Having read the Standing Orders that this CO signed, I knew that I had to call him to report vessels with a
closest point of approach (CPA) and provide him with a contact report. I called the CO and provided my contact
report. He thanked me and hung up. The Senior Chief walked over to me and asked,
“Sir, what the hell are you doing? We never call the Captain unless it is a
no-shit emergency.”
I quickly earned my letter and
eventually stood the OOD watch (and even became one of the CO’s most-trusted
OODs). As I progressed through the tour,
I noticed none of the other OODs would call the CO. They were exhibiting a classic characteristic
of the toxic follower: willful withholding of information. In this case, these OODs were more concerned
with not being verbally assaulted by the CO than with standing a proper watch
per that CO’s Standing Orders or the Navy’s Standard Organization and
Regulations Manual (SORM). Nonetheless,
I stood my watches properly, made the right phone calls, got yelled at
sometimes, but I stood the watch properly and encouraged the others to do so.

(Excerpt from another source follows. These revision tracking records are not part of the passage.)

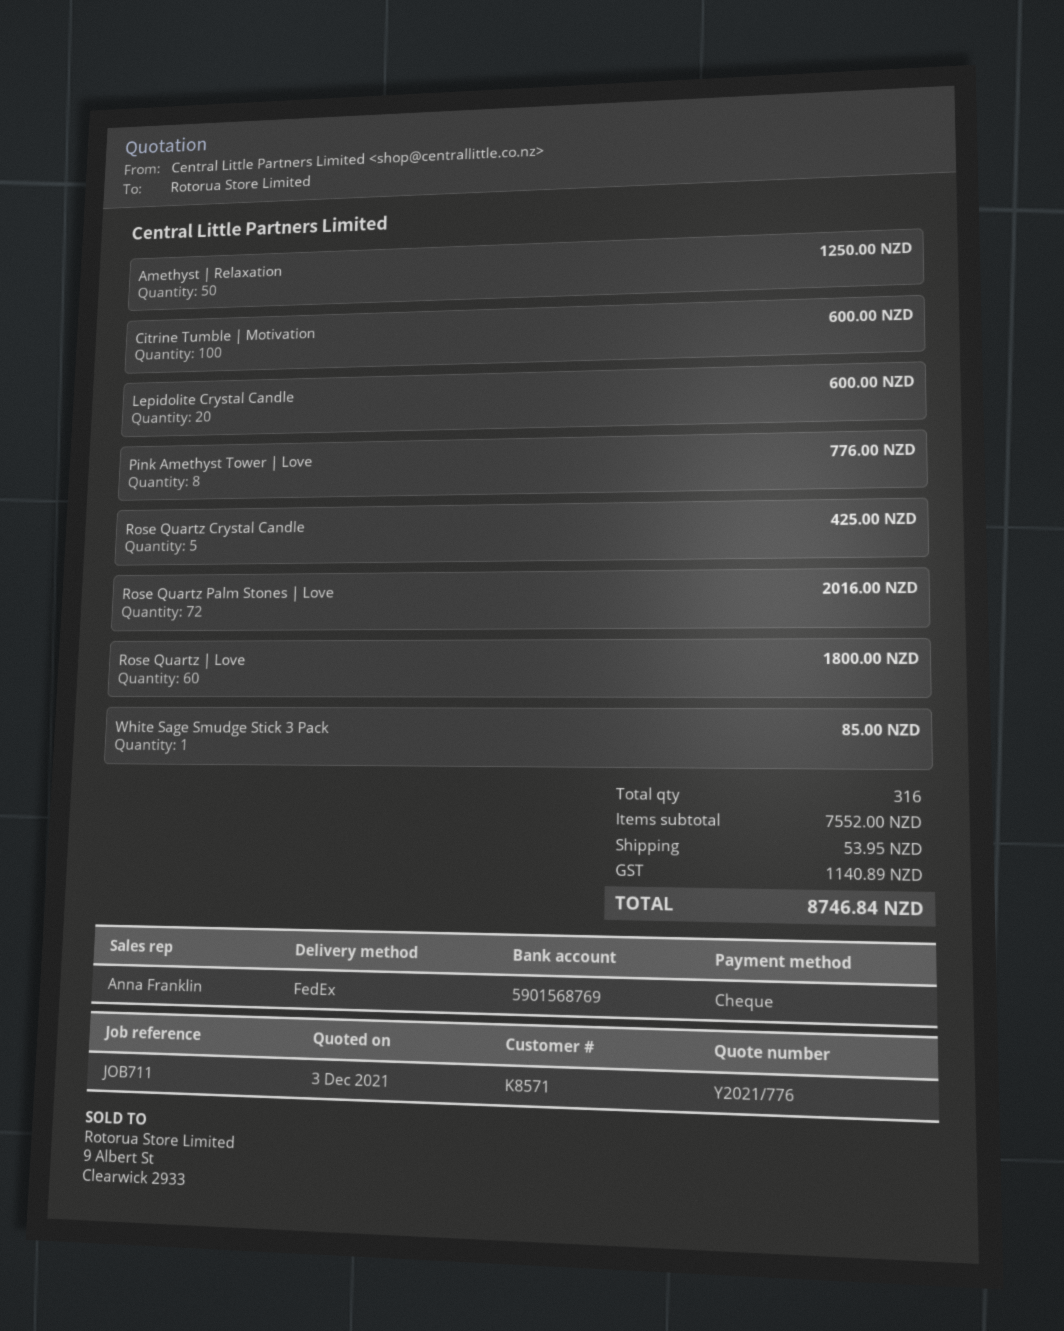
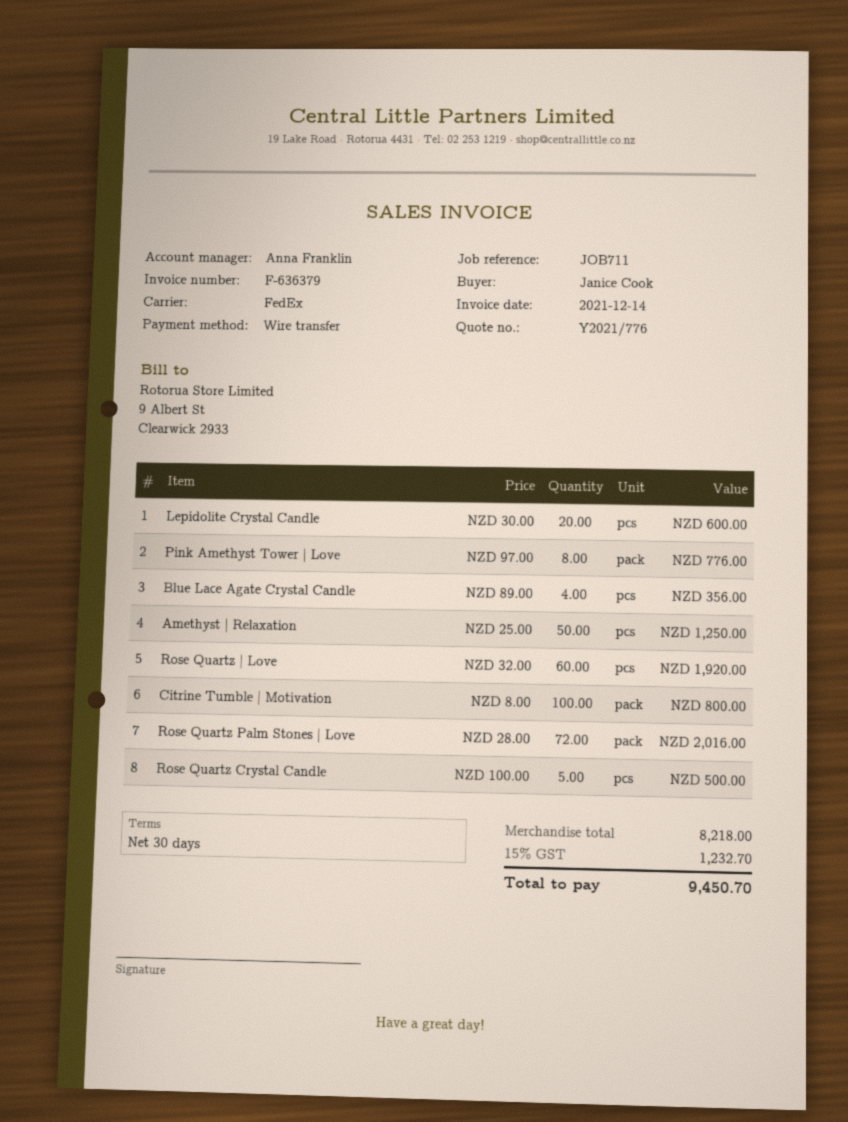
payment method: cheque -> bank transfer
Citrine Tumble | Motivation: 100 for 600.00 -> 100 for 800.00
Rose Quartz Crystal Candle: 5 for 425.00 -> 5 for 500.00
Rose Quartz | Love: 60 for 1800.00 -> 60 for 1920.00
White Sage Smudge Stick 3 Pack: 1 for 85.00 -> none
Blue Lace Agate Crystal Candle: none -> 4 for 356.00
subtotal: 7552.00 -> 8218.00
shipping: 53.95 -> none
tax: 1140.89 -> 1232.70
total: 8746.84 -> 9450.70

Another time where I encountered
toxic followership was in one of my many Department Head tours. This Hull Technician First Class (we’ll call
him HT1 X) recently reported to the command from a Regional Maintenance Center
where he (according to himself) was the best Quality Assurance Manager in the
whole Navy. He talked with enthusiasm
and charisma and would regale anyone with his extensive knowledge.
Roughly ten days into his shipboard
tour, HT1 X was assigned with repairing a seawater flushing station in the
vicinity of the Executive Officer’s (XO) cabin.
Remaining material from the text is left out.